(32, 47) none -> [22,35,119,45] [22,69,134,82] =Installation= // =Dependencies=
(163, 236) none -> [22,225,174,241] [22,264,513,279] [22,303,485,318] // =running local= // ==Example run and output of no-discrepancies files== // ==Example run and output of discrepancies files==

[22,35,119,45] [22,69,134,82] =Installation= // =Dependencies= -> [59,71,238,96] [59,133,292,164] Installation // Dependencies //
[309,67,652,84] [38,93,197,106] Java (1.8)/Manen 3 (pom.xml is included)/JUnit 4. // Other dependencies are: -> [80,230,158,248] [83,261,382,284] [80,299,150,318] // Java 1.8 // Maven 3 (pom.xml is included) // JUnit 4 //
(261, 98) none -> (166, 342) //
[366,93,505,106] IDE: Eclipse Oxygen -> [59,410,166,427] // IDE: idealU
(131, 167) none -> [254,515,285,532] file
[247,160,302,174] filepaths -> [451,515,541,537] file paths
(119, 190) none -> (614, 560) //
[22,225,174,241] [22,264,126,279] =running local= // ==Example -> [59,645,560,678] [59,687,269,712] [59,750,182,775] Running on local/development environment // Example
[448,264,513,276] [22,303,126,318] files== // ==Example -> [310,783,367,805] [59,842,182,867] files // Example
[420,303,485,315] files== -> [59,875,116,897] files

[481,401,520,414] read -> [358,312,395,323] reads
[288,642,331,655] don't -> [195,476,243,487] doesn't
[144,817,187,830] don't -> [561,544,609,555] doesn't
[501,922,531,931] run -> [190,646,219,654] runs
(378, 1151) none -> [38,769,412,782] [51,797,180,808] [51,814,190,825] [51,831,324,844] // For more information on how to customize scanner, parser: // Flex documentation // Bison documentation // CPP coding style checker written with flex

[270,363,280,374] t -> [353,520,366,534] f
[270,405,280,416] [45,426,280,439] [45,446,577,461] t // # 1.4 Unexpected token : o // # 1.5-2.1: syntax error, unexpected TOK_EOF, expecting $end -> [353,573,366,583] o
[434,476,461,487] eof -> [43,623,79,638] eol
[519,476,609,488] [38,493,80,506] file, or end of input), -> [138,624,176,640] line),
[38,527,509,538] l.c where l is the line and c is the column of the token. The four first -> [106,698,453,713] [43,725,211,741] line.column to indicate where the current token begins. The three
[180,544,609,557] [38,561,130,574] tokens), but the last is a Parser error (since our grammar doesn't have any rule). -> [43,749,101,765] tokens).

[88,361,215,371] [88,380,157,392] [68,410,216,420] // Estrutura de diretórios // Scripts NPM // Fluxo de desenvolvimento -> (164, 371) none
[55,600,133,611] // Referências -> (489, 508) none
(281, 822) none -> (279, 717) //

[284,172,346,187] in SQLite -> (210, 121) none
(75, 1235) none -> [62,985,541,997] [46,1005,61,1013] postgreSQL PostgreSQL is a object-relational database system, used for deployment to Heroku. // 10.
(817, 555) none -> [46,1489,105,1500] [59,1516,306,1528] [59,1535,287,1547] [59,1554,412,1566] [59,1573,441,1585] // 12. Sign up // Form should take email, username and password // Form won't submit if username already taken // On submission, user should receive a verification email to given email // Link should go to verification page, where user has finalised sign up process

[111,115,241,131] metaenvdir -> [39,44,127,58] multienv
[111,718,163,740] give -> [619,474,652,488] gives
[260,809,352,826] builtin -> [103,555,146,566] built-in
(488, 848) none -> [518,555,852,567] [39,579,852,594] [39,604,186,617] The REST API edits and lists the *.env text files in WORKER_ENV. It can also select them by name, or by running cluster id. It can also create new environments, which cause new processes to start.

━━━━

Exercise details:
Quote the whole listing above, leaving nothing out.

Result below:
(32, 47) none -> [22,35,119,45] [22,69,134,82] =Installation= // =Dependencies=
(163, 236) none -> [22,225,174,241] [22,264,513,279] [22,303,485,318] // =running local= // ==Example run and output of no-discrepancies files== // ==Example run and output of discrepancies files==

[22,35,119,45] [22,69,134,82] =Installation= // =Dependencies= -> [59,71,238,96] [59,133,292,164] Installation // Dependencies //
[309,67,652,84] [38,93,197,106] Java (1.8)/Manen 3 (pom.xml is included)/JUnit 4. // Other dependencies are: -> [80,230,158,248] [83,261,382,284] [80,299,150,318] // Java 1.8 // Maven 3 (pom.xml is included) // JUnit 4 //
(261, 98) none -> (166, 342) //
[366,93,505,106] IDE: Eclipse Oxygen -> [59,410,166,427] // IDE: idealU
(131, 167) none -> [254,515,285,532] file
[247,160,302,174] filepaths -> [451,515,541,537] file paths
(119, 190) none -> (614, 560) //
[22,225,174,241] [22,264,126,279] =running local= // ==Example -> [59,645,560,678] [59,687,269,712] [59,750,182,775] Running on local/development environment // Example
[448,264,513,276] [22,303,126,318] files== // ==Example -> [310,783,367,805] [59,842,182,867] files // Example
[420,303,485,315] files== -> [59,875,116,897] files

[481,401,520,414] read -> [358,312,395,323] reads
[288,642,331,655] don't -> [195,476,243,487] doesn't
[144,817,187,830] don't -> [561,544,609,555] doesn't
[501,922,531,931] run -> [190,646,219,654] runs
(378, 1151) none -> [38,769,412,782] [51,797,180,808] [51,814,190,825] [51,831,324,844] // For more information on how to customize scanner, parser: // Flex documentation // Bison documentation // CPP coding style checker written with flex

[270,363,280,374] t -> [353,520,366,534] f
[270,405,280,416] [45,426,280,439] [45,446,577,461] t // # 1.4 Unexpected token : o // # 1.5-2.1: syntax error, unexpected TOK_EOF, expecting $end -> [353,573,366,583] o
[434,476,461,487] eof -> [43,623,79,638] eol
[519,476,609,488] [38,493,80,506] file, or end of input), -> [138,624,176,640] line),
[38,527,509,538] l.c where l is the line and c is the column of the token. The four first -> [106,698,453,713] [43,725,211,741] line.column to indicate where the current token begins. The three
[180,544,609,557] [38,561,130,574] tokens), but the last is a Parser error (since our grammar doesn't have any rule). -> [43,749,101,765] tokens).

[88,361,215,371] [88,380,157,392] [68,410,216,420] // Estrutura de diretórios // Scripts NPM // Fluxo de desenvolvimento -> (164, 371) none
[55,600,133,611] // Referências -> (489, 508) none
(281, 822) none -> (279, 717) //

[284,172,346,187] in SQLite -> (210, 121) none
(75, 1235) none -> [62,985,541,997] [46,1005,61,1013] postgreSQL PostgreSQL is a object-relational database system, used for deployment to Heroku. // 10.
(817, 555) none -> [46,1489,105,1500] [59,1516,306,1528] [59,1535,287,1547] [59,1554,412,1566] [59,1573,441,1585] // 12. Sign up // Form should take email, username and password // Form won't submit if username already taken // On submission, user should receive a verification email to given email // Link should go to verification page, where user has finalised sign up process

[111,115,241,131] metaenvdir -> [39,44,127,58] multienv
[111,718,163,740] give -> [619,474,652,488] gives
[260,809,352,826] builtin -> [103,555,146,566] built-in
(488, 848) none -> [518,555,852,567] [39,579,852,594] [39,604,186,617] The REST API edits and lists the *.env text files in WORKER_ENV. It can also select them by name, or by running cluster id. It can also create new environments, which cause new processes to start.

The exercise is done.